=== Section Start ===

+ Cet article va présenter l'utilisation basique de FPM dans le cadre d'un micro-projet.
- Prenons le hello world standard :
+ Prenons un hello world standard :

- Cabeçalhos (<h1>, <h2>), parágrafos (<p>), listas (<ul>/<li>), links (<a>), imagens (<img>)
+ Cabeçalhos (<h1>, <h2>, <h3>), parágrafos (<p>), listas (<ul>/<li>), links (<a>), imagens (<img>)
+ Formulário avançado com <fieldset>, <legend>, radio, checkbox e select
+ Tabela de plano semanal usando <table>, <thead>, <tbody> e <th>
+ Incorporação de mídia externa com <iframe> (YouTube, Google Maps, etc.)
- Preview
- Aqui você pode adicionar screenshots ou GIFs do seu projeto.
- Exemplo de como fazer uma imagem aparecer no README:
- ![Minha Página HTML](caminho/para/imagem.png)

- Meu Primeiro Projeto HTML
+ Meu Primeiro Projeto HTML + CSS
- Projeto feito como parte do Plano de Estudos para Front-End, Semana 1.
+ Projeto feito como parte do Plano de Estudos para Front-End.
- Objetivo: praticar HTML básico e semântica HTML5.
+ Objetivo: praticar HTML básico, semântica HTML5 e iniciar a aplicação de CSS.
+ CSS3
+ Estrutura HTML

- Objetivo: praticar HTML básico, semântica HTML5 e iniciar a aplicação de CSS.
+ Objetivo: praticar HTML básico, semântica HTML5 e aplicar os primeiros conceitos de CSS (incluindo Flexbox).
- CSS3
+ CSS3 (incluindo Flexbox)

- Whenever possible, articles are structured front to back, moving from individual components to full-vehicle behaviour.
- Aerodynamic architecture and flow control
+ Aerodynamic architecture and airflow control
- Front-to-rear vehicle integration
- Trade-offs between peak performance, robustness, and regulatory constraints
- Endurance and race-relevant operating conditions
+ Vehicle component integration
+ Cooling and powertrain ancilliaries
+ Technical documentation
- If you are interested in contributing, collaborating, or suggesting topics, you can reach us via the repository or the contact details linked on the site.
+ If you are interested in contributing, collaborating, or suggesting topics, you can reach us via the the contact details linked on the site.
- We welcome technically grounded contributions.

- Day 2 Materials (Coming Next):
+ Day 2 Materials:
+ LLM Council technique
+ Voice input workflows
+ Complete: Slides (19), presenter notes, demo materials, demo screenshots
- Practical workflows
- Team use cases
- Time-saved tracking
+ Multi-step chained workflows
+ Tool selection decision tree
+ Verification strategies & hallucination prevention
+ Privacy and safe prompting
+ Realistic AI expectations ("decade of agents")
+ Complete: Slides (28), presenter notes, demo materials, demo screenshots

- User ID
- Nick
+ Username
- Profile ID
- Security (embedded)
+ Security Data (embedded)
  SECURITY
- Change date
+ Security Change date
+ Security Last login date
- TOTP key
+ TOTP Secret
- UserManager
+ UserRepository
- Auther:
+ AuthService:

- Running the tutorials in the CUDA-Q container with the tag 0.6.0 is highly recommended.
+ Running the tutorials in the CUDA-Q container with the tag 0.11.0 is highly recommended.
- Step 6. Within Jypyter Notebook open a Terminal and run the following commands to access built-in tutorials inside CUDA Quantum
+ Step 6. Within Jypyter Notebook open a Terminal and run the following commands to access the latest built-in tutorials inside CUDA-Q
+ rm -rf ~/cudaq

=== Section End ===

- Problem statement -
What is wanted is an exact repeat of the lines from the one with "- Team use cases" through the last line of the listing above, and no other text.

- Expected answer -
- Team use cases
- Time-saved tracking
+ Multi-step chained workflows
+ Tool selection decision tree
+ Verification strategies & hallucination prevention
+ Privacy and safe prompting
+ Realistic AI expectations ("decade of agents")
+ Complete: Slides (28), presenter notes, demo materials, demo screenshots

- User ID
- Nick
+ Username
- Profile ID
- Security (embedded)
+ Security Data (embedded)
  SECURITY
- Change date
+ Security Change date
+ Security Last login date
- TOTP key
+ TOTP Secret
- UserManager
+ UserRepository
- Auther:
+ AuthService:

- Running the tutorials in the CUDA-Q container with the tag 0.6.0 is highly recommended.
+ Running the tutorials in the CUDA-Q container with the tag 0.11.0 is highly recommended.
- Step 6. Within Jypyter Notebook open a Terminal and run the following commands to access built-in tutorials inside CUDA Quantum
+ Step 6. Within Jypyter Notebook open a Terminal and run the following commands to access the latest built-in tutorials inside CUDA-Q
+ rm -rf ~/cudaq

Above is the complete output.